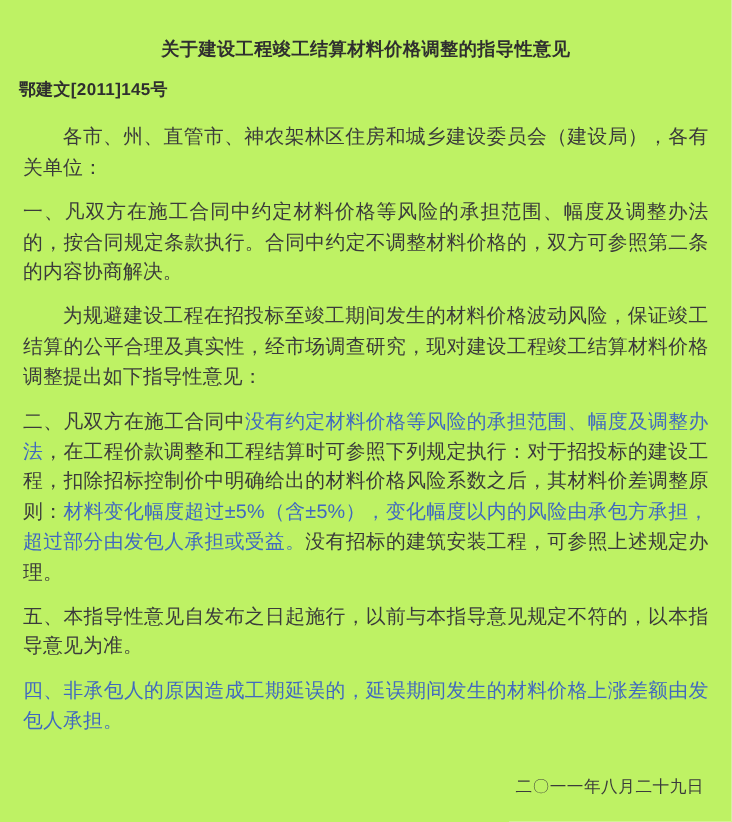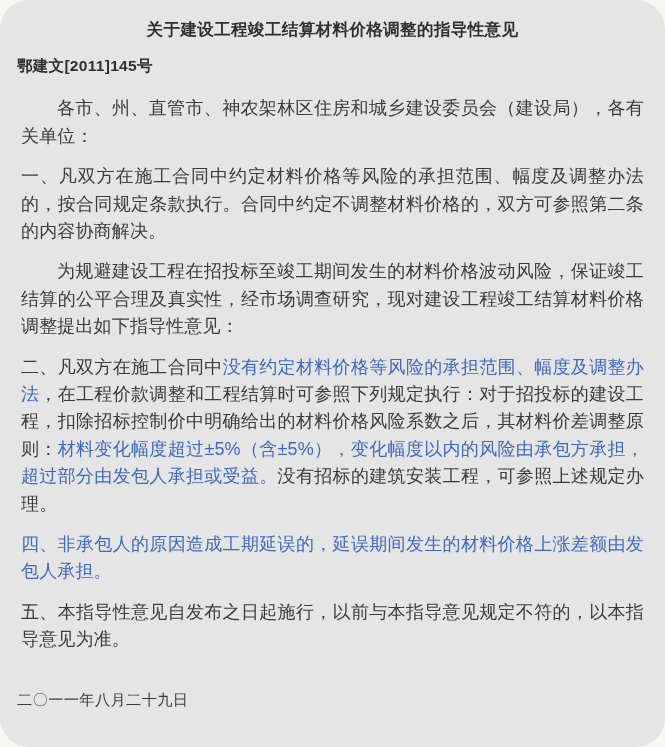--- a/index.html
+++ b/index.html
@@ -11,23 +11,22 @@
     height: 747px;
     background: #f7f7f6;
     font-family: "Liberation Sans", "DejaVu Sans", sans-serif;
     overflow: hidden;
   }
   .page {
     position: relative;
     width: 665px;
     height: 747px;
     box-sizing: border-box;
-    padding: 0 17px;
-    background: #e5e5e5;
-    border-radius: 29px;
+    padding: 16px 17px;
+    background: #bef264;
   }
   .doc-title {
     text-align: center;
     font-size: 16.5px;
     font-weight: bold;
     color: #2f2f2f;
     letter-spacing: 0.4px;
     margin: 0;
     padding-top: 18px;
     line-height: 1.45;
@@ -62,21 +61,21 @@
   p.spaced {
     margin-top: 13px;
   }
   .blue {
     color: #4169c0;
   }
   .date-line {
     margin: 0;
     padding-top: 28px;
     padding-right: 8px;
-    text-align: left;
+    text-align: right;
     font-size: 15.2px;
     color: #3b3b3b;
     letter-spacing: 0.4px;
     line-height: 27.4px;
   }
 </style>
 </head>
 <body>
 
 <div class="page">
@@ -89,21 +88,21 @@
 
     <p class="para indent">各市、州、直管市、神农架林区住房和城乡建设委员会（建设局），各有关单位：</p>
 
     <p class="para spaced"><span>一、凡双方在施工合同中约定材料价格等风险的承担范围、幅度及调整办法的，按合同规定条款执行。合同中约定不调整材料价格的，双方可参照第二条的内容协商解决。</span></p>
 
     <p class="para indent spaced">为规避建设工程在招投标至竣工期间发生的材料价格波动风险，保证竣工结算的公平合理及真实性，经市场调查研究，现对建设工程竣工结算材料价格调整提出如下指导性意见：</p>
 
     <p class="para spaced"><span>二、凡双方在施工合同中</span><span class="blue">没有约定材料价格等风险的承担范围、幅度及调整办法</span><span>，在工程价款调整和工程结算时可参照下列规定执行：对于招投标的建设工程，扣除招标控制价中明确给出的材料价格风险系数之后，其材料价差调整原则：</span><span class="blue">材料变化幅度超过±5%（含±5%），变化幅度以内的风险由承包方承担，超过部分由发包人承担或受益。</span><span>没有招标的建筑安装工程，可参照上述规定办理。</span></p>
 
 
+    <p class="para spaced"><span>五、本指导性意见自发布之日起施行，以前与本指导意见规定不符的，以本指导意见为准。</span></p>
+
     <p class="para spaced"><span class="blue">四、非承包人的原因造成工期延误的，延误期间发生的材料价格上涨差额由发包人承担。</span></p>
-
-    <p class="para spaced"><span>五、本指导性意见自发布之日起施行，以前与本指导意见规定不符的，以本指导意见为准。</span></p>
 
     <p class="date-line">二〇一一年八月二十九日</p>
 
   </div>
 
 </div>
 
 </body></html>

____

Exercise: From the opening line of the entries above to the line that holds "width: 665px;", inclusive, reproduce each line exactly and omit any picture.

Result of the exercise:
--- a/index.html
+++ b/index.html
@@ -11,23 +11,22 @@
     height: 747px;
     background: #f7f7f6;
     font-family: "Liberation Sans", "DejaVu Sans", sans-serif;
     overflow: hidden;
   }
   .page {
     position: relative;
     width: 665px;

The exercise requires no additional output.